Activity |
Below are records; count how many of their lines contain the string "PARAISO", and give only that number.

Extracted records |
============

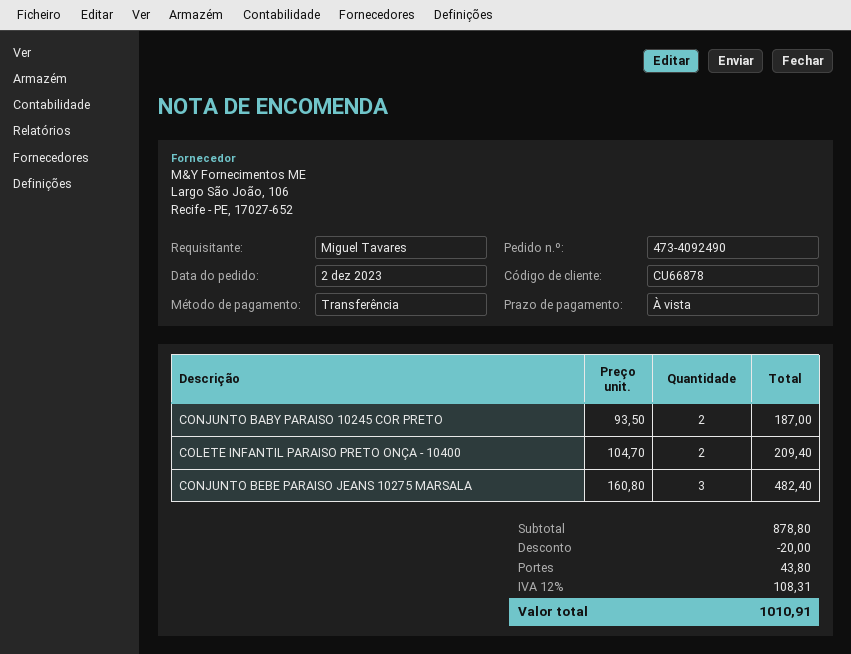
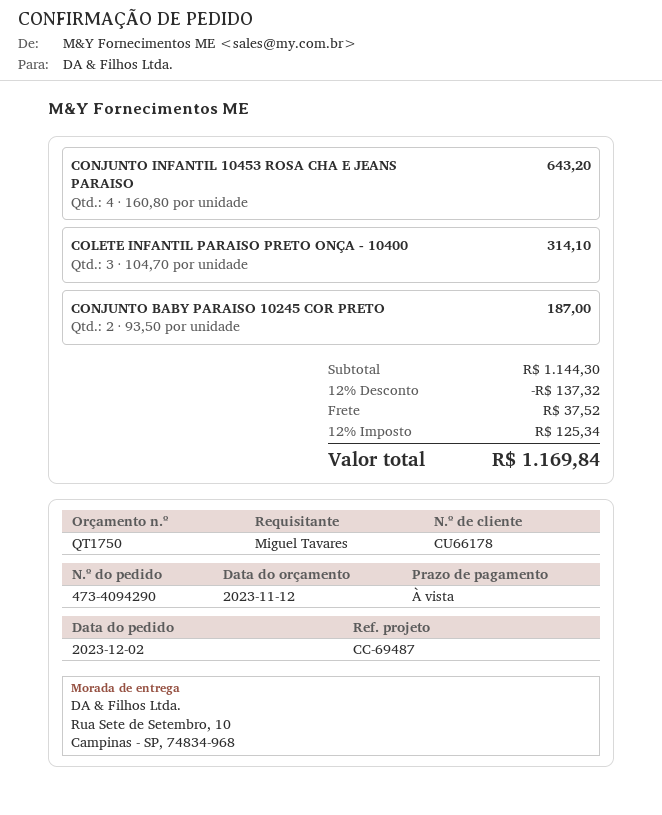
order number: 473-4092490 -> 473-4094290
customer number: CU66878 -> CU66178
COLETE INFANTIL PARAISO PRETO ONÇA - 10400: 2 x 104.70 = 209.40 -> 3 x 104.70 = 314.10
CONJUNTO BEBE PARAISO JEANS 10275 MARSALA: 3 x 160.80 = 482.40 -> none
CONJUNTO INFANTIL 10453 ROSA CHA E JEANS PARAISO: none -> 4 x 160.80 = 643.20
subtotal: 878.80 -> 1144.30
discount: 20.00 -> 137.32
shipping: 43.80 -> 37.52
tax: 12% = 108.31 -> 12% = 125.34
total: 1010.91 -> 1169.84

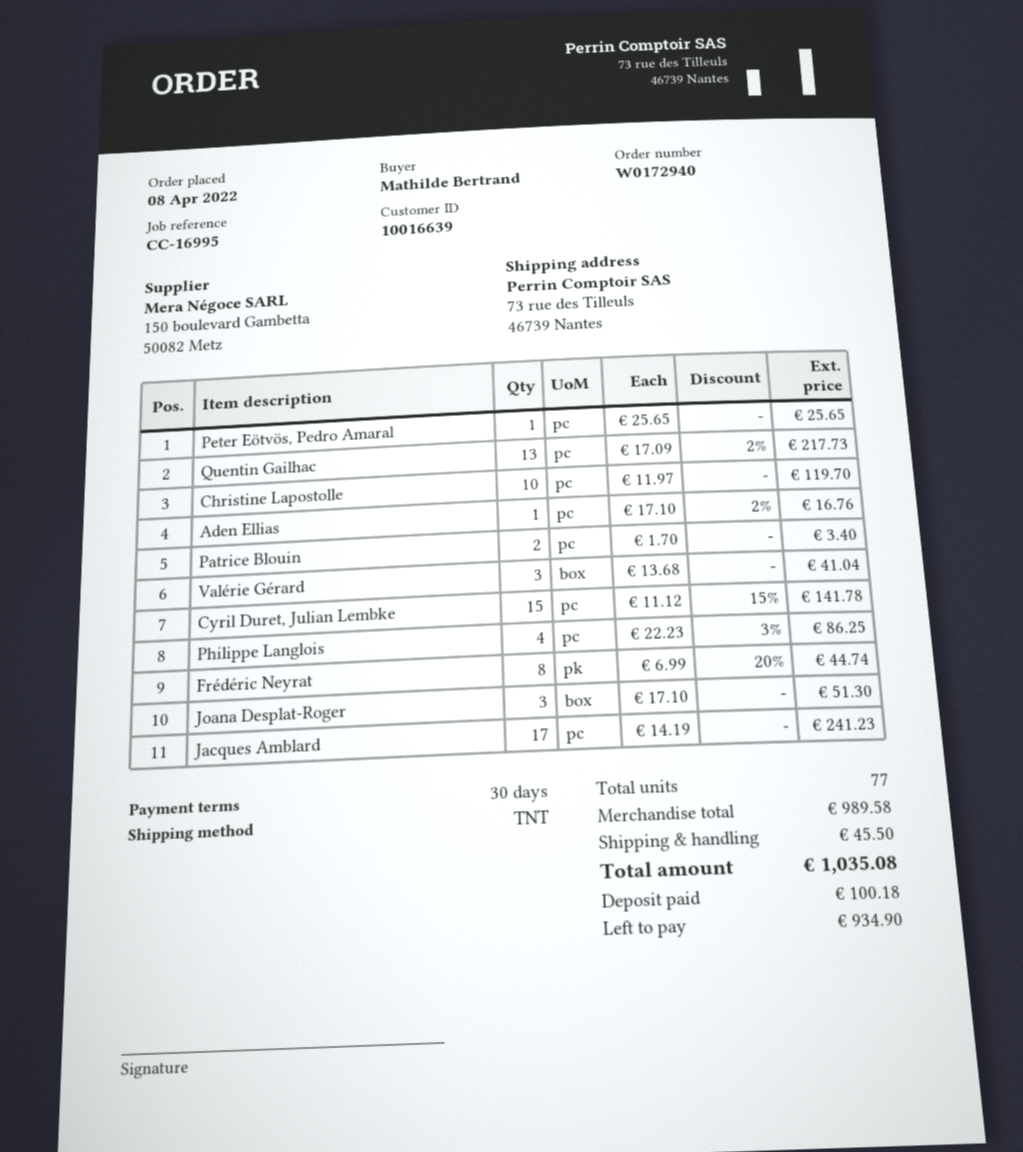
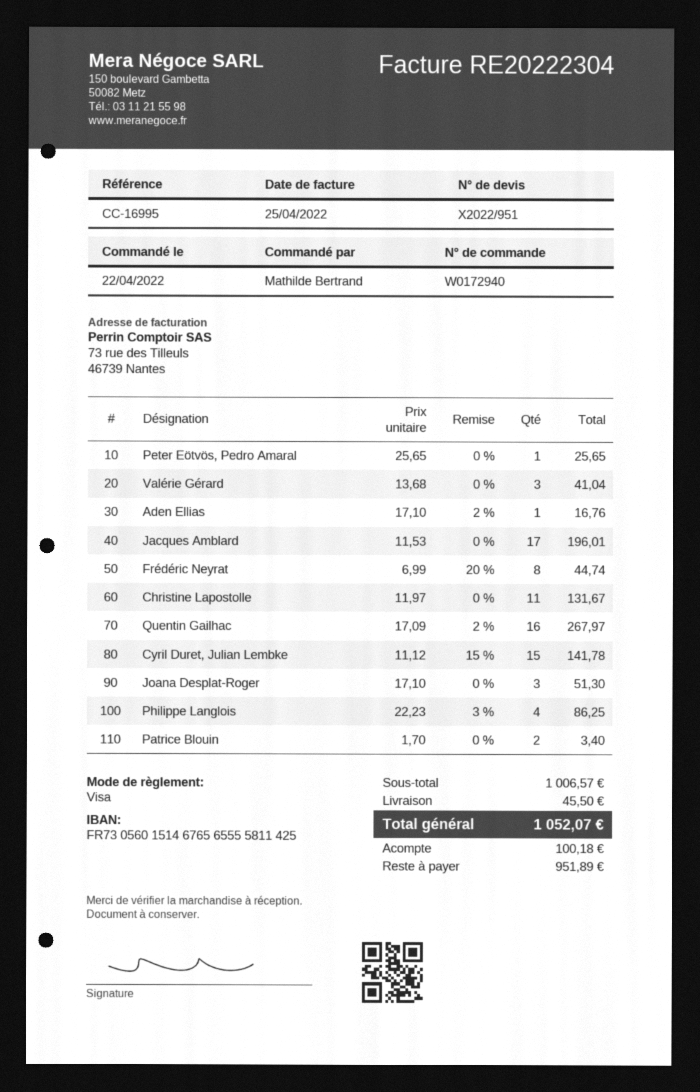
order date: 2022-04-08 -> 2022-04-22
Quentin Gailhac: 13 x 17.09 - 2% = 217.73 -> 16 x 17.09 - 2% = 267.97
Christine Lapostolle: 10 x 11.97 = 119.70 -> 11 x 11.97 = 131.67
Jacques Amblard: 17 x 14.19 = 241.23 -> 17 x 11.53 = 196.01
subtotal: 989.58 -> 1006.57
total: 1035.08 -> 1052.07
balance: 934.90 -> 951.89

============

Result of the exercise |
3